Как ни плоски были эти шутки, большего и не требовалось, чтобы незаметным образом вызвать у этого жизнерадостного и легко воспламеняющегося народца его обычное комическое расположение духа, которое незримо обезвреживало партийную ярость, еще владевшую им, и, быть может, более всего способствовало безопасности города в такой критический момент.
Наконец появился номофилакс со своей лейб-гвардией бедных старых ремесленников-инвалидов, вооруженных тупыми алебардами и давно заржавевшими мечами. Они скорей напоминали огородных путал, чем воинов,
которые должны были вызвать у народа страх и уважение к суду.
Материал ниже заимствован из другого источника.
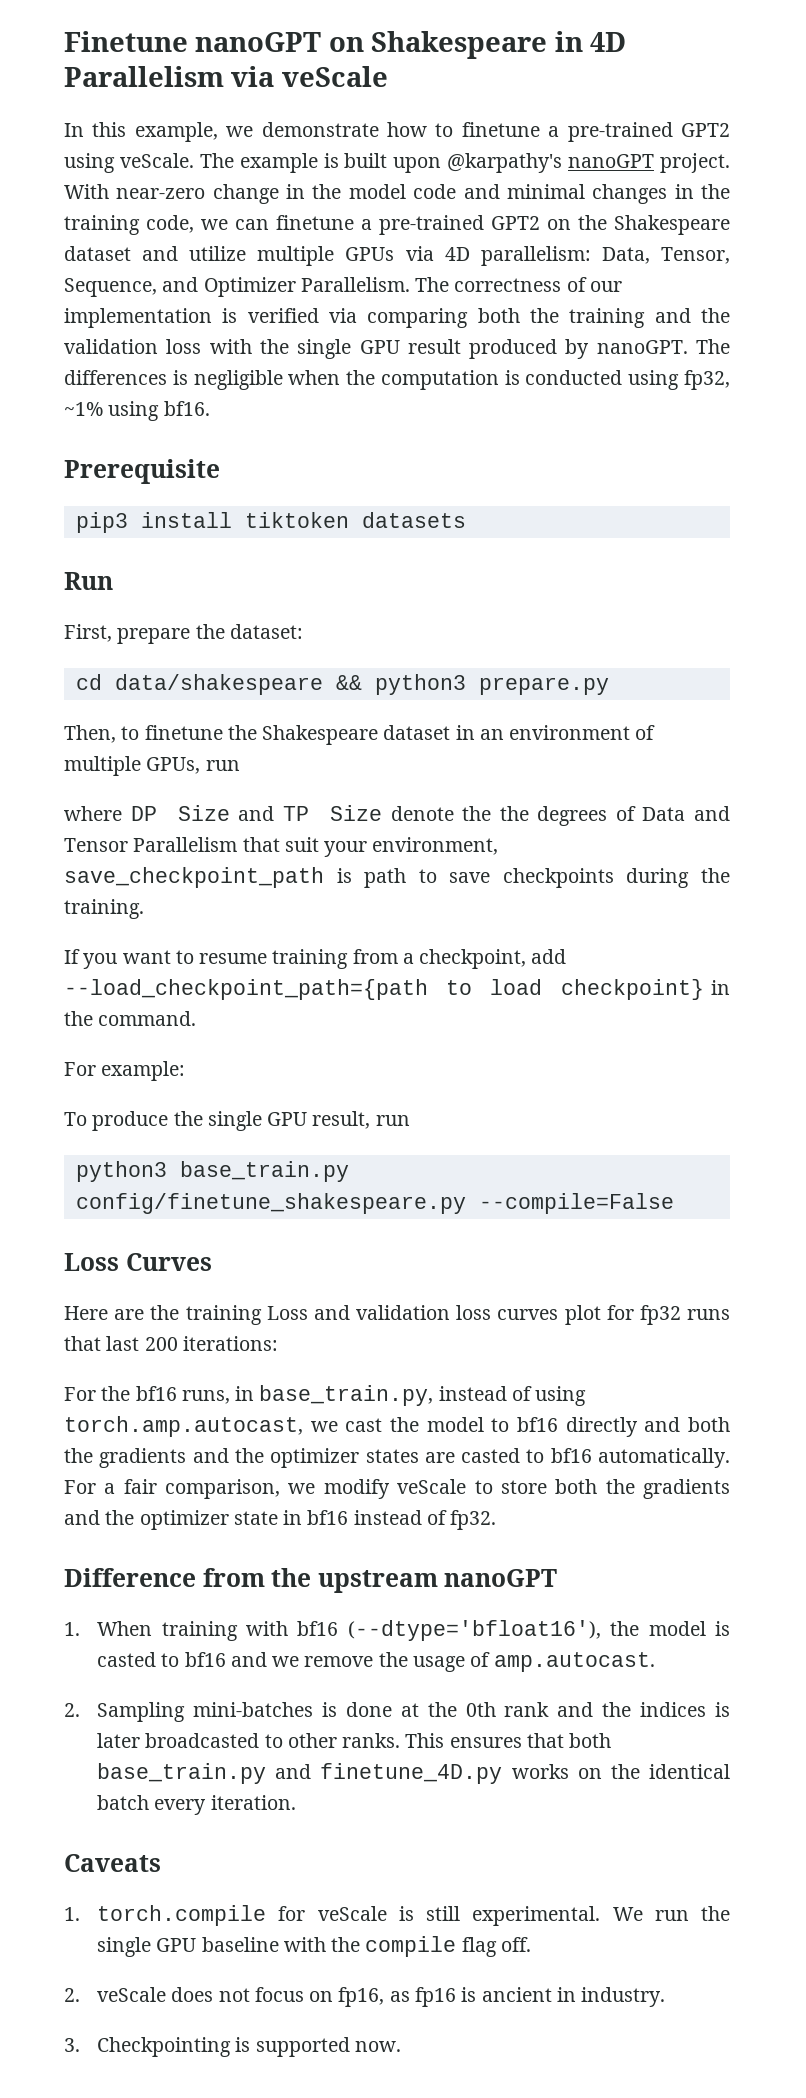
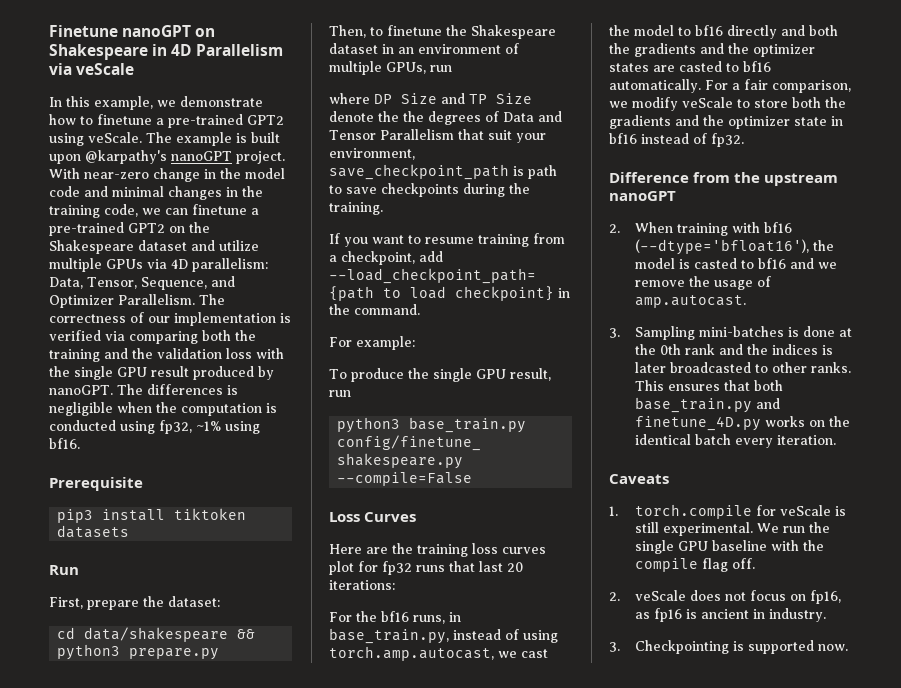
- Here are the training Loss and validation loss curves plot for fp32 runs that last 200 iterations:
+ Here are the training loss curves plot for fp32 runs that last 20 iterations:
- 1. When training with bf16 (--dtype='bfloat16'), the model is casted to bf16 and we remove the usage of amp.autocast.
+ 2. When training with bf16 (--dtype='bfloat16'), the model is casted to bf16 and we remove the usage of amp.autocast.
- 2. Sampling mini-batches is done at the 0th rank and the indices is later broadcasted to other ranks.
+ 3. Sampling mini-batches is done at the 0th rank and the indices is later broadcasted to other ranks.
Впрочем, благо республике, нуждающейся лишь в таких героях для своей безопасности!
Вид этих карикатурных воинов и то, как по-смешному нелепо вели они себя в военных доспехах, не без труда надетых на них, пробудил у зрителей новый приступ веселости. И герольду потребовалось немало усилий, чтобы кое-как успокоить народ и призвать его к уважению высокого суда.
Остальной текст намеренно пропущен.